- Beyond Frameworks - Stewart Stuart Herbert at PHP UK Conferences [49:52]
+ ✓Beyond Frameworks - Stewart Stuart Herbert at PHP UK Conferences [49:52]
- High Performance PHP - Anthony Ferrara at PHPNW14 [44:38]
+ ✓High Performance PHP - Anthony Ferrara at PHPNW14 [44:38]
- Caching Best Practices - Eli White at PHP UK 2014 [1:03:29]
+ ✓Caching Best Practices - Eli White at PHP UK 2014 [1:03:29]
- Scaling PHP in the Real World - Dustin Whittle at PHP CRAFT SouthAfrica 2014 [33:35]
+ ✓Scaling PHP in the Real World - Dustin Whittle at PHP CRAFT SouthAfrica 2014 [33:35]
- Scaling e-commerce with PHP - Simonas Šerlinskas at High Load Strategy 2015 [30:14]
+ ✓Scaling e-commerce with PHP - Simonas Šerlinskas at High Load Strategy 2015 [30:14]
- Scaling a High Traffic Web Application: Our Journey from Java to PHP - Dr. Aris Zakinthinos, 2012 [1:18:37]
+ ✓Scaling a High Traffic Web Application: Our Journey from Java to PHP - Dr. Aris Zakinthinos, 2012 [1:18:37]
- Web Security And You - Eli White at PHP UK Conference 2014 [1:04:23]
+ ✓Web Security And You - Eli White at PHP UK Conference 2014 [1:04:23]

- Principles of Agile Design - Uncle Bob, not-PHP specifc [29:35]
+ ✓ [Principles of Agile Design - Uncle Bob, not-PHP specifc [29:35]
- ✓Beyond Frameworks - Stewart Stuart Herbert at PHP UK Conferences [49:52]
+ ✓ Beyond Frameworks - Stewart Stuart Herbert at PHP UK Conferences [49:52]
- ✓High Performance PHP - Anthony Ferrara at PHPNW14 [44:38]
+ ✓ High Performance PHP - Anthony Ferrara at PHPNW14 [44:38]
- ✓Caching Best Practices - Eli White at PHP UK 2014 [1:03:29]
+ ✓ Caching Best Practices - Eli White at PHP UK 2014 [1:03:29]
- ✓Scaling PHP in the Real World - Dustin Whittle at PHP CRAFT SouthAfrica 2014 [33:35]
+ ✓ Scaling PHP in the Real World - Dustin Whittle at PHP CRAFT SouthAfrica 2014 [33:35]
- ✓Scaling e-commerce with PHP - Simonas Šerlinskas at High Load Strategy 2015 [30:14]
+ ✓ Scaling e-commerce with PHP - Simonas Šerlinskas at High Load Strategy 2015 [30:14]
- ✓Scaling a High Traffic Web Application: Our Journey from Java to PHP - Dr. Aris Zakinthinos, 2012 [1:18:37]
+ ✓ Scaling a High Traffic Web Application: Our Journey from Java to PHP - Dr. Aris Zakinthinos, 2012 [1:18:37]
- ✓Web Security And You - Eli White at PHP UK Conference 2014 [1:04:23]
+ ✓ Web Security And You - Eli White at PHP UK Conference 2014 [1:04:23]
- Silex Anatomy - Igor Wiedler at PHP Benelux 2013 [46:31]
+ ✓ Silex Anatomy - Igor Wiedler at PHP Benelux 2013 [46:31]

•••

- ABOUT THIS TASK
Whatever appears in the data above is to be set down exactly.

- RESULT
- Beyond Frameworks - Stewart Stuart Herbert at PHP UK Conferences [49:52]
+ ✓Beyond Frameworks - Stewart Stuart Herbert at PHP UK Conferences [49:52]
- High Performance PHP - Anthony Ferrara at PHPNW14 [44:38]
+ ✓High Performance PHP - Anthony Ferrara at PHPNW14 [44:38]
- Caching Best Practices - Eli White at PHP UK 2014 [1:03:29]
+ ✓Caching Best Practices - Eli White at PHP UK 2014 [1:03:29]
- Scaling PHP in the Real World - Dustin Whittle at PHP CRAFT SouthAfrica 2014 [33:35]
+ ✓Scaling PHP in the Real World - Dustin Whittle at PHP CRAFT SouthAfrica 2014 [33:35]
- Scaling e-commerce with PHP - Simonas Šerlinskas at High Load Strategy 2015 [30:14]
+ ✓Scaling e-commerce with PHP - Simonas Šerlinskas at High Load Strategy 2015 [30:14]
- Scaling a High Traffic Web Application: Our Journey from Java to PHP - Dr. Aris Zakinthinos, 2012 [1:18:37]
+ ✓Scaling a High Traffic Web Application: Our Journey from Java to PHP - Dr. Aris Zakinthinos, 2012 [1:18:37]
- Web Security And You - Eli White at PHP UK Conference 2014 [1:04:23]
+ ✓Web Security And You - Eli White at PHP UK Conference 2014 [1:04:23]

- Principles of Agile Design - Uncle Bob, not-PHP specifc [29:35]
+ ✓ [Principles of Agile Design - Uncle Bob, not-PHP specifc [29:35]
- ✓Beyond Frameworks - Stewart Stuart Herbert at PHP UK Conferences [49:52]
+ ✓ Beyond Frameworks - Stewart Stuart Herbert at PHP UK Conferences [49:52]
- ✓High Performance PHP - Anthony Ferrara at PHPNW14 [44:38]
+ ✓ High Performance PHP - Anthony Ferrara at PHPNW14 [44:38]
- ✓Caching Best Practices - Eli White at PHP UK 2014 [1:03:29]
+ ✓ Caching Best Practices - Eli White at PHP UK 2014 [1:03:29]
- ✓Scaling PHP in the Real World - Dustin Whittle at PHP CRAFT SouthAfrica 2014 [33:35]
+ ✓ Scaling PHP in the Real World - Dustin Whittle at PHP CRAFT SouthAfrica 2014 [33:35]
- ✓Scaling e-commerce with PHP - Simonas Šerlinskas at High Load Strategy 2015 [30:14]
+ ✓ Scaling e-commerce with PHP - Simonas Šerlinskas at High Load Strategy 2015 [30:14]
- ✓Scaling a High Traffic Web Application: Our Journey from Java to PHP - Dr. Aris Zakinthinos, 2012 [1:18:37]
+ ✓ Scaling a High Traffic Web Application: Our Journey from Java to PHP - Dr. Aris Zakinthinos, 2012 [1:18:37]
- ✓Web Security And You - Eli White at PHP UK Conference 2014 [1:04:23]
+ ✓ Web Security And You - Eli White at PHP UK Conference 2014 [1:04:23]
- Silex Anatomy - Igor Wiedler at PHP Benelux 2013 [46:31]
+ ✓ Silex Anatomy - Igor Wiedler at PHP Benelux 2013 [46:31]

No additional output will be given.